Closed arlolra closed 7 years ago
Is this really faster? The mind boggles. Regexps are usually a lot faster than char-by-char conversions, and we'd expect all-lowercase strings to be passed through unmodified (while in your patch they are rebuilt character-by-character even if there weren't any uppercase letters to begin with).
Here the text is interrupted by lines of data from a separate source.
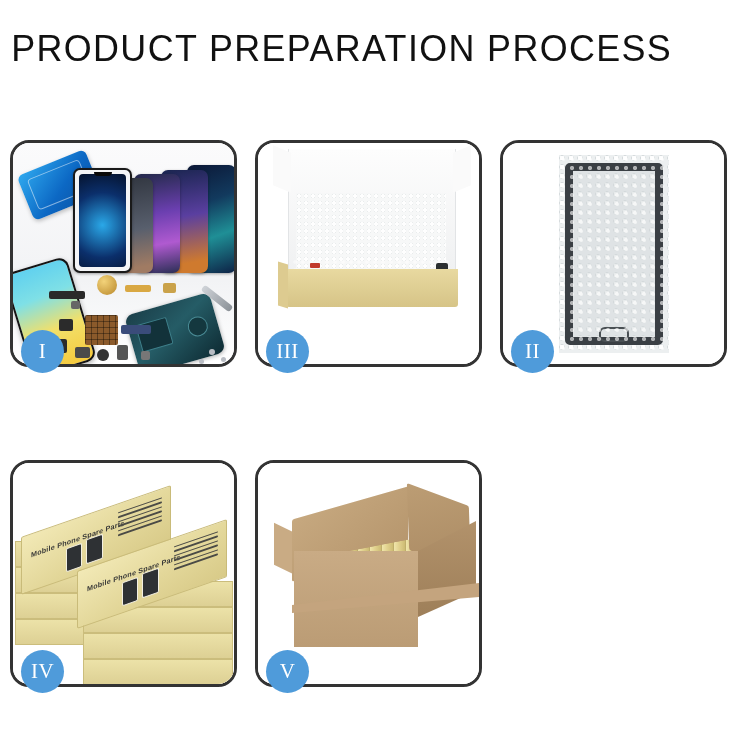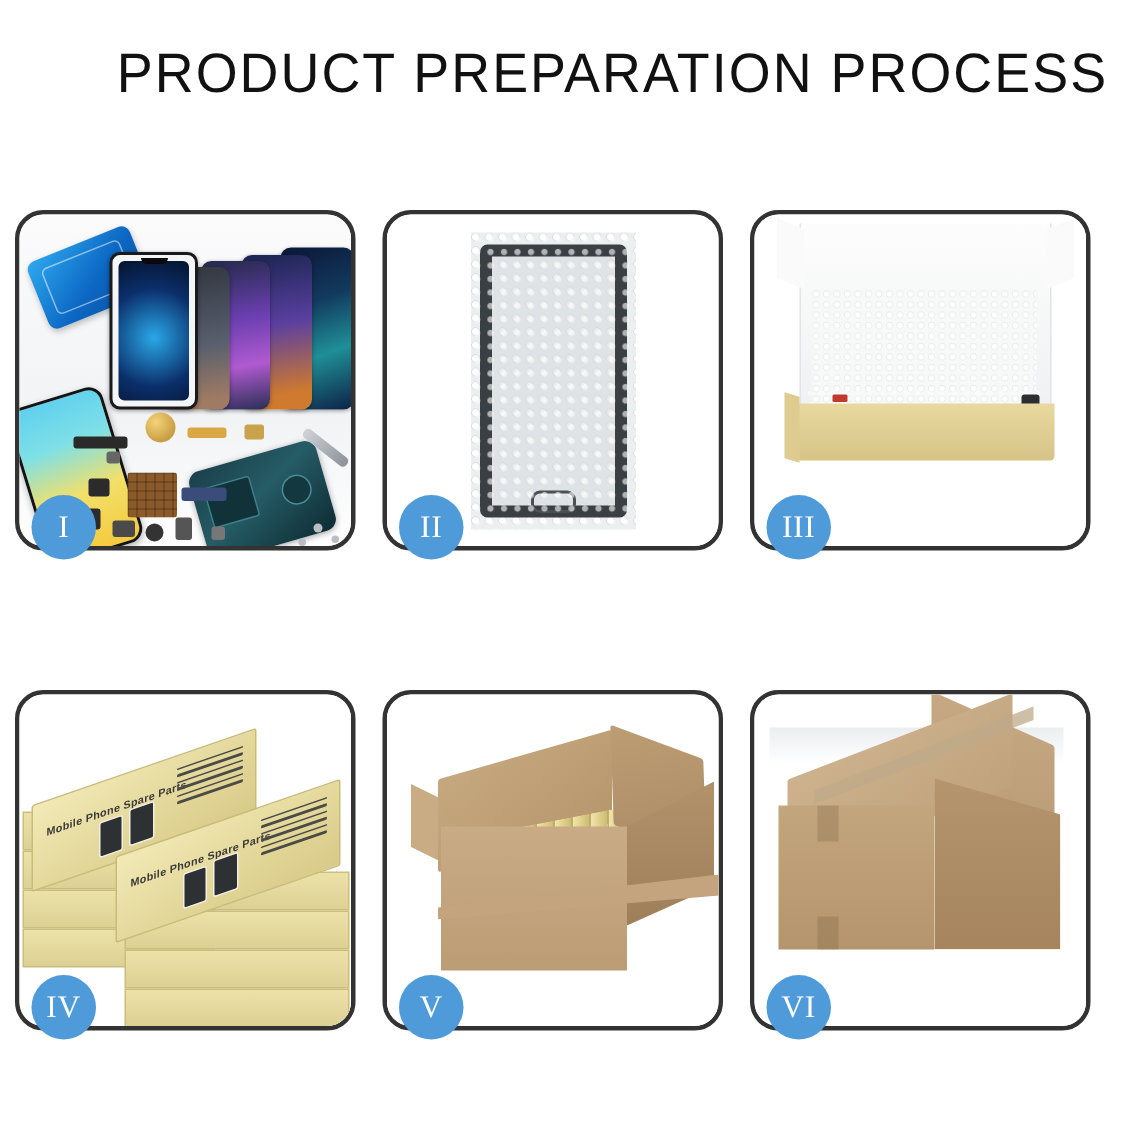"PRODUCT PREPARATION PROCESS" .header { text-align: right -> left }
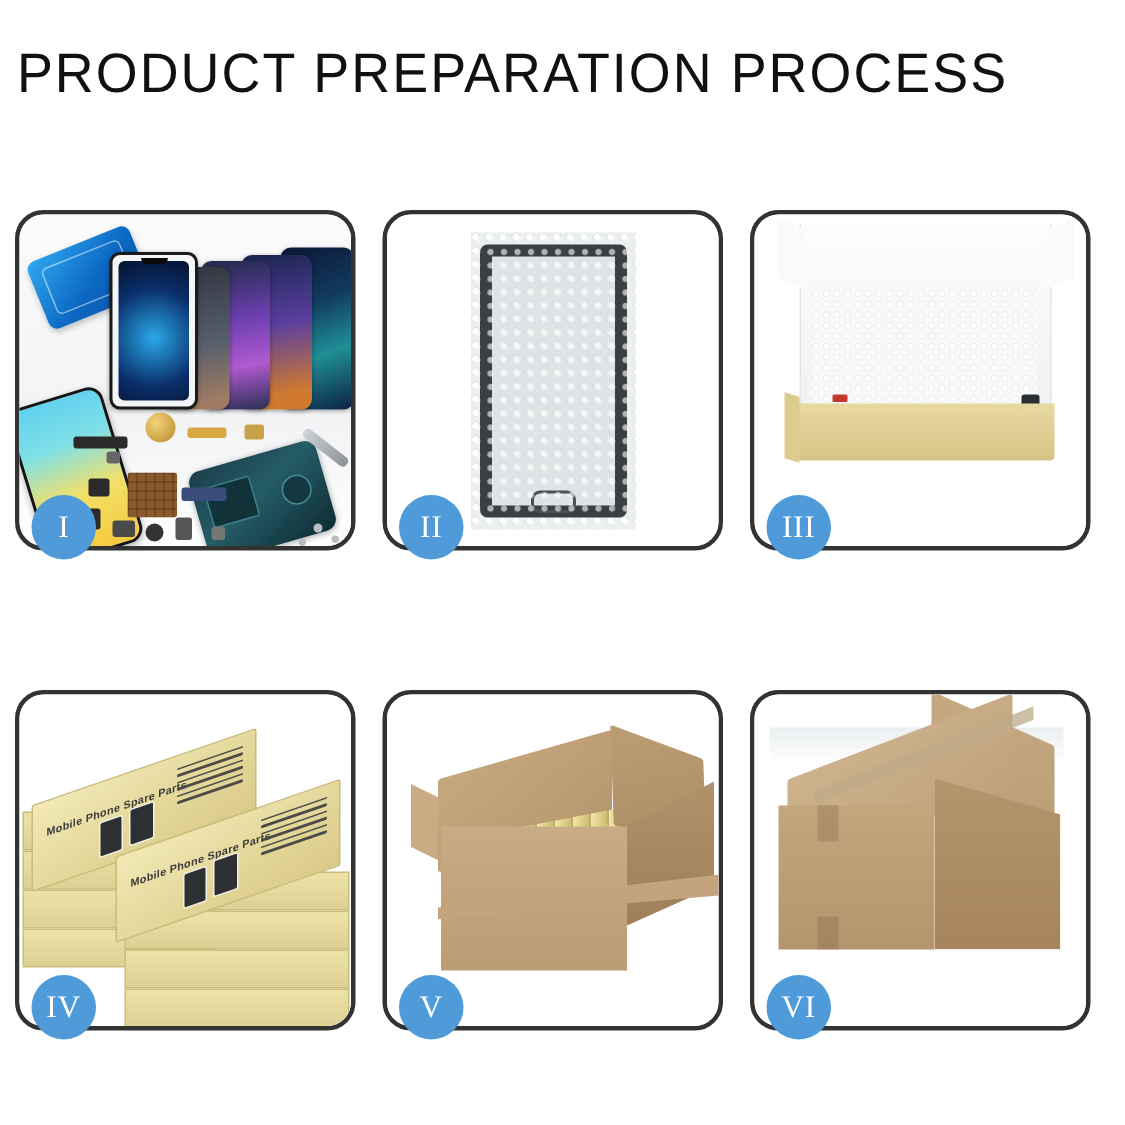"II" div.panel { order: before "III" -> after "III" }
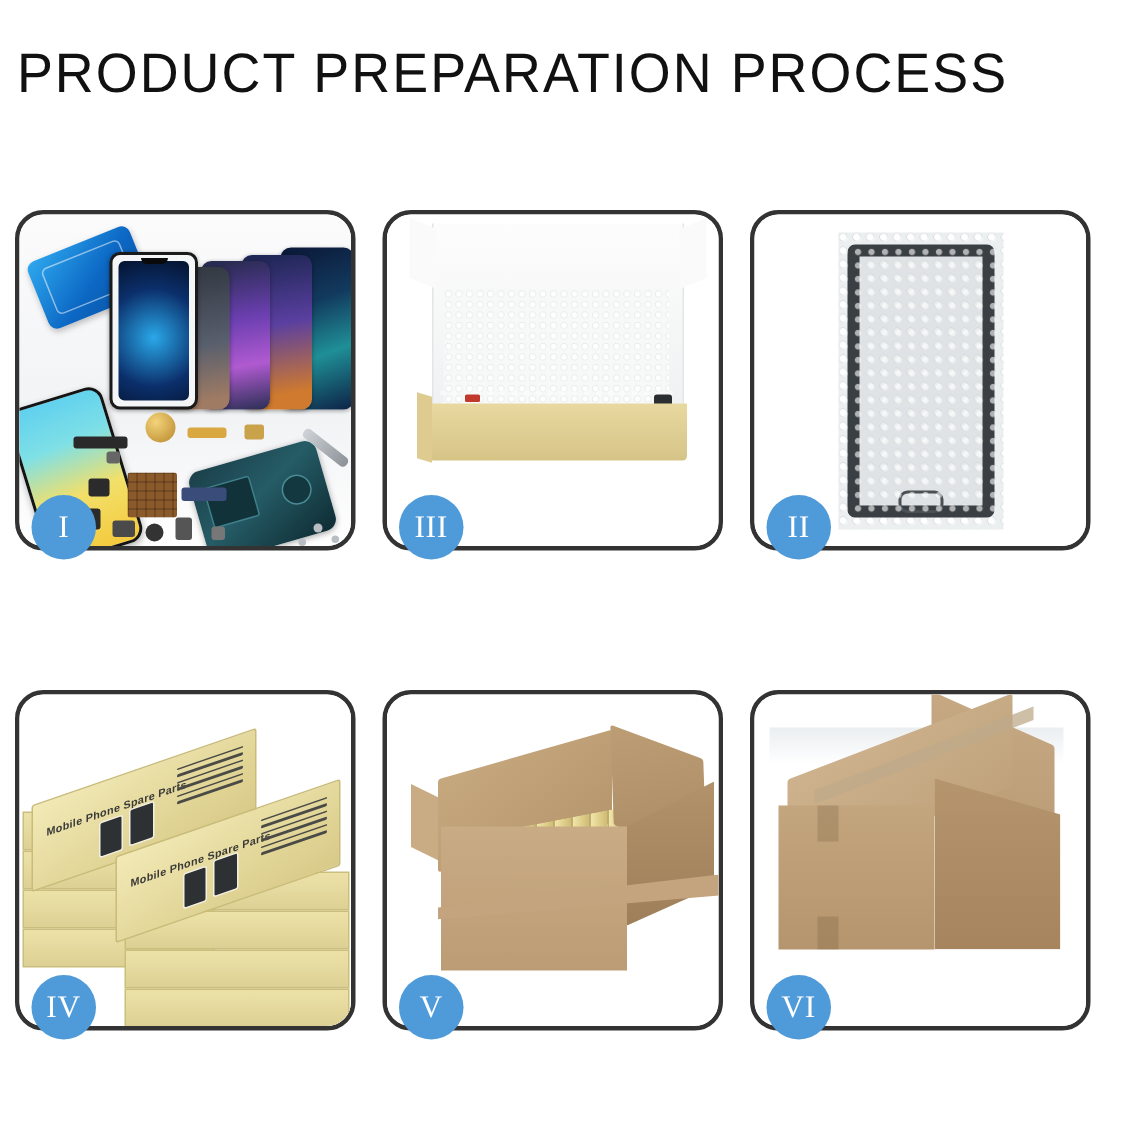"VI" div.panel { html: <div> <div> <div></div> <div></div> <div></div> <div></div> <div></div> <div></div> <div></div> <div></div> </div> <div>VI</div> </div> -> none }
What about alternatives like:
function toASCIILowercase(s) {
if (!/[A-Z]/.test(s)) return s;
// whatever
}
and/or
function toASCIILowercase(s) {
return s.replace(/[A-Z]/g, function(c) { return String.fromCharCode(c.charCodeAt(0) + 32); });
}
?
Is this really faster?
Anecdotally, it seems to be.
The way I tested was with, node bin/parse --page Minneapolis --trace time < /dev/null > /dev/null
and looked at "dpLoader".
Baseline | ~470 |
This patch | ~425 |
First suggestion above (w/ baseline) | ~420 |
First suggestion above (w/ this patch) | ~415 |
Second suggestion above | ~480 |
Yeah, I went with "first suggestion above (w/ baseline)" in https://github.com/cscott/domino/commit/5573579bf54d1b1112429f6021fb3f297bbbbb5d since it seemed to have the same performance as the more-evil options I tried, without impacting code readability. (That's not official, that's just on my "random performance experiements" branch. https://github.com/cscott/domino/commit/08ee77fcbff4dac58f20ad224f8763af23183a07 also seemed to help.)
Sounds good to me.
Some performance numbers. Benchmark is dpLoader time on [[User:Acer/Simple4]]
, measured with:
node bin/parse.js --trace time --page "User:Acer/Simple4" --replay
Variant | Run 1 | Run 2 | Run 3 | Avg |
---|---|---|---|---|
both | 3547 | 3588 | 3550 | 3561 |
avoid calling toASCIILowerCase | 4055 | 3854 | 3862 | 3923 |
speed up toASCIILowerCase | 3472 | 3171 | 3685 | 3442 |
baseline | 3922 | 4004 | 4051 | 3992 |
The "avoid calling" patch seemed to help in other testing, though; perhaps dpLoader is just not exercising that code path. I need to look into that further.
/cc @cscott